Frequently asked questions

Do I need to know programming to become a DevOps engineer? Yes — Bash is mandatory, Python is strongly recommended. You don't need to build full applications, but you must write automation scripts, CLI tools, and sometimes glue services together.

Should I learn AWS, Azure, or GCP first? Start with AWS — it has the most jobs, the richest free-tier for learning, and the most learning resources. Once you understand cloud fundamentals in one provider, learning the others takes weeks, not months.

What certifications help most for DevOps? In order of value: AWS Solutions Architect Associate (SAA-C03) → Certified Kubernetes Administrator (CKA) → HashiCorp Terraform Associate → AWS DevOps Engineer Professional. The CKA is widely respected and demonstrates hands-on Kubernetes skill.

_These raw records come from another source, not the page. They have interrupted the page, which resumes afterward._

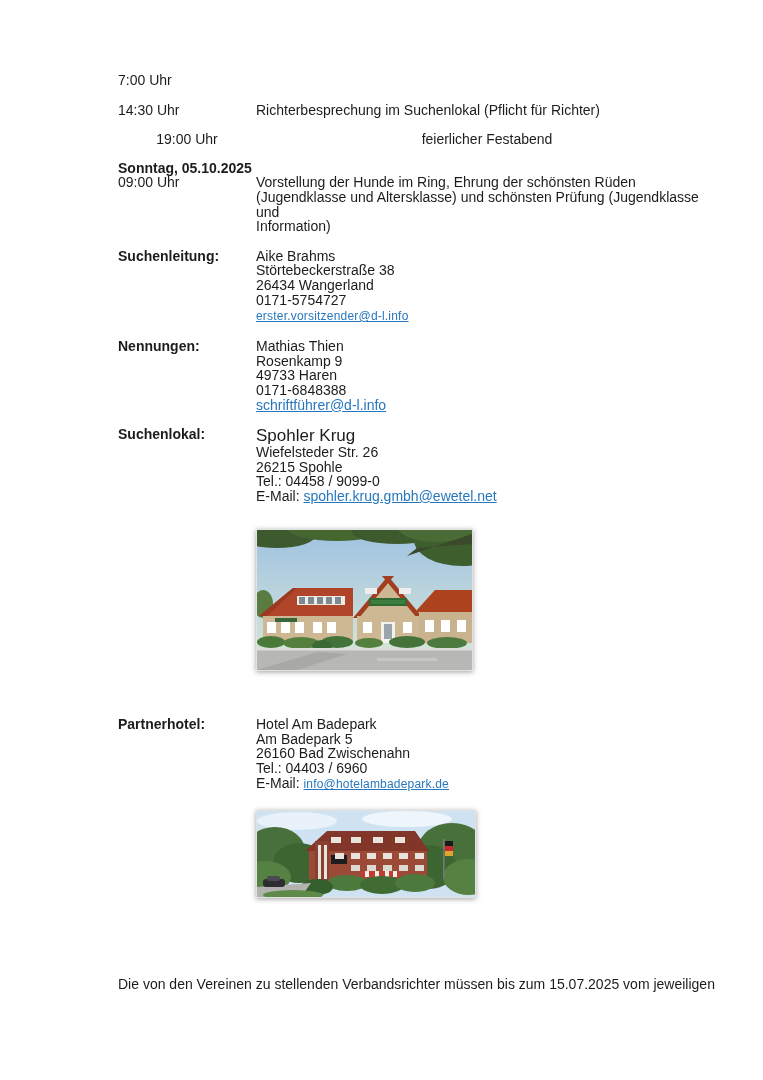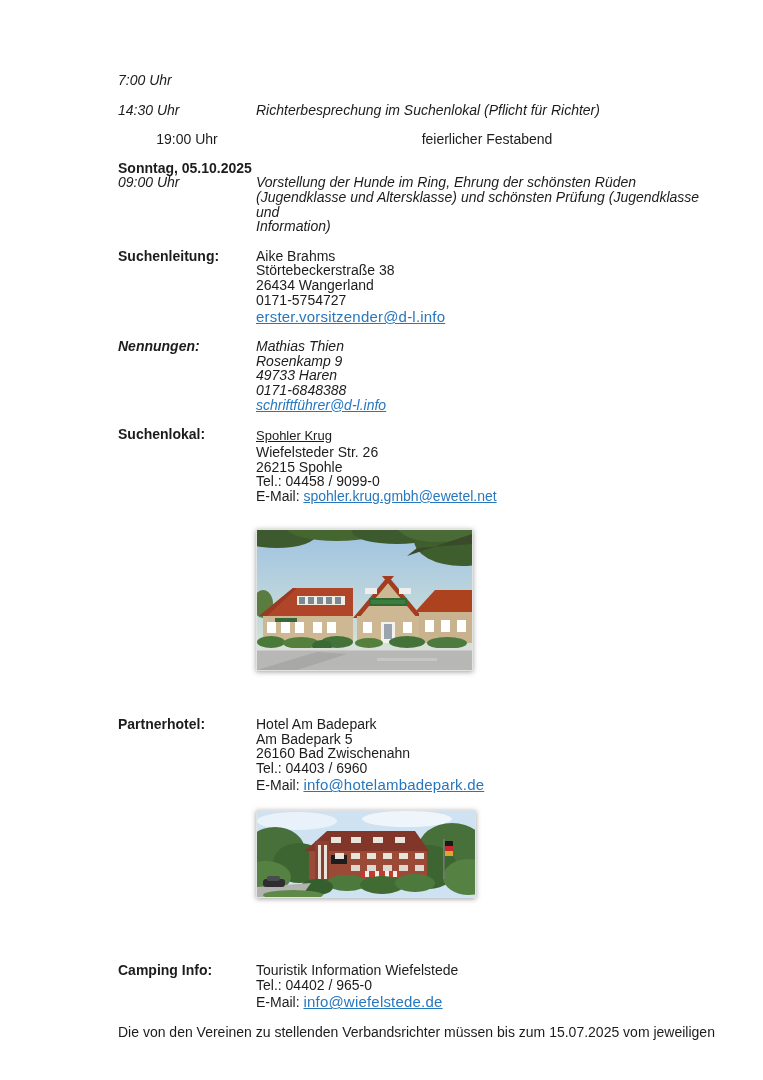"7:00 Uhr" .mb15 { font-style: italic -> none }
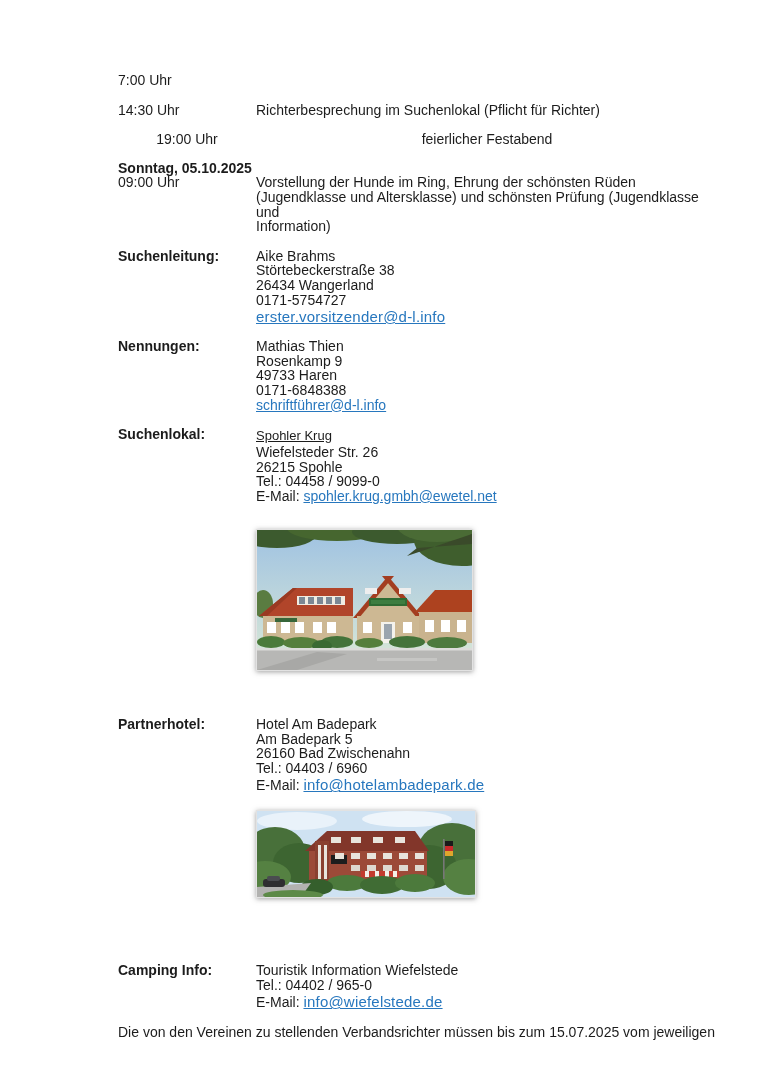"erster.vorsitzender@d-l.info" .link-big { font-size: 15px -> 12px }
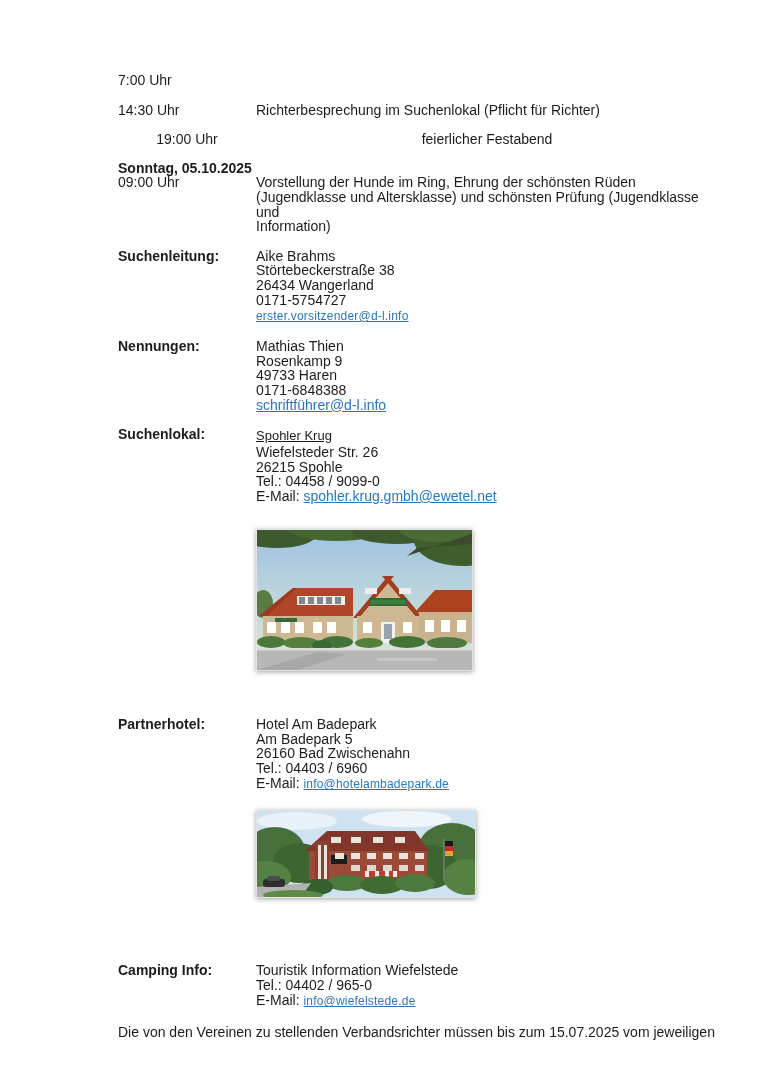"Spohler Krug" .name-big { font-size: 13px -> 17px; text-decoration: underline -> none }
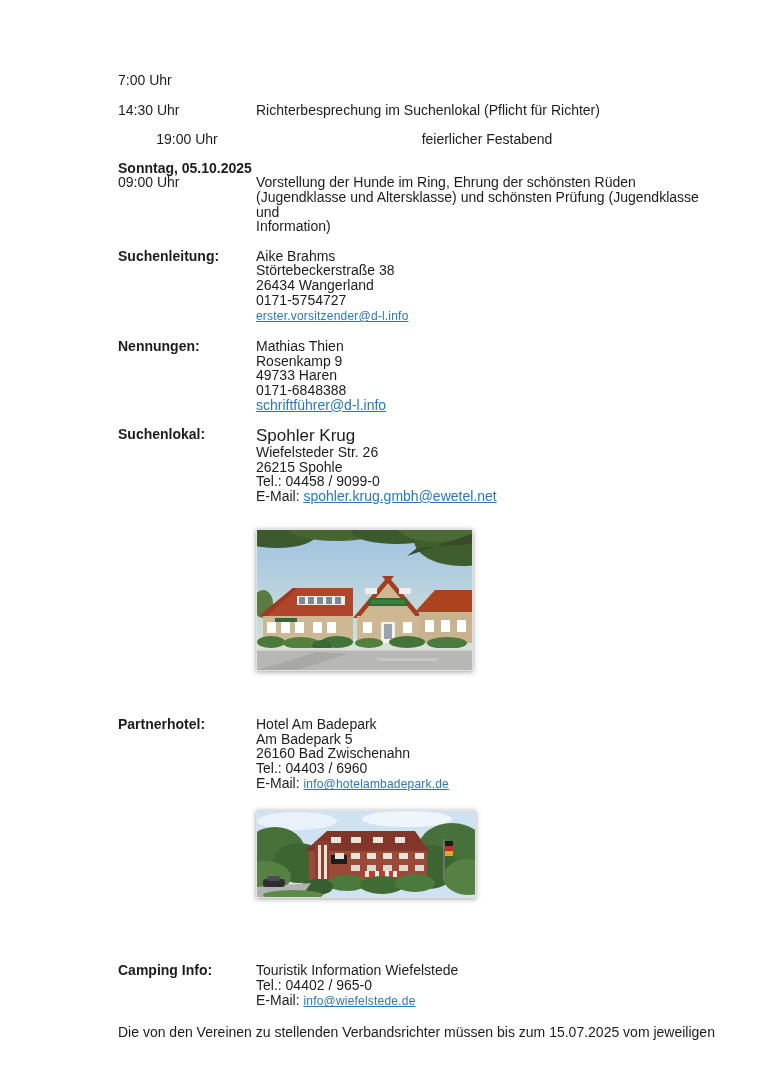"Camping Info:" div.row { html: <div> <div>Camping Info:</div> <div> <div>Touristik Information Wiefelstede</div> <div>Tel.: 04402 / 965-0</div> <div><span>E-Mail: </span><a>info@wiefelstede.de</a></div> </div> </div> -> none }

Is DevOps a good career in 2025? Yes — demand remains strong. Cloud-native adoption is expanding, Kubernetes is now standard, and platform engineering is a growing adjacent field. Salaries are above the software engineering median.

Docker or Podman? Docker for learning — it has more resources, tutorials, and tooling. Podman is rootless and daemonless (better security) and is becoming standard on RHEL/Fedora. Many teams use both. Learn Docker first, understand Podman as an alternative.

Can I become a DevOps engineer without prior experience? Yes, but it's hard to start here with zero experience. Many successful DevOps engineers came from sysadmin, backend dev, or QA backgrounds. If you're a complete beginner, spend 3–4 months on Linux + Python + Docker before applying to DevOps roles.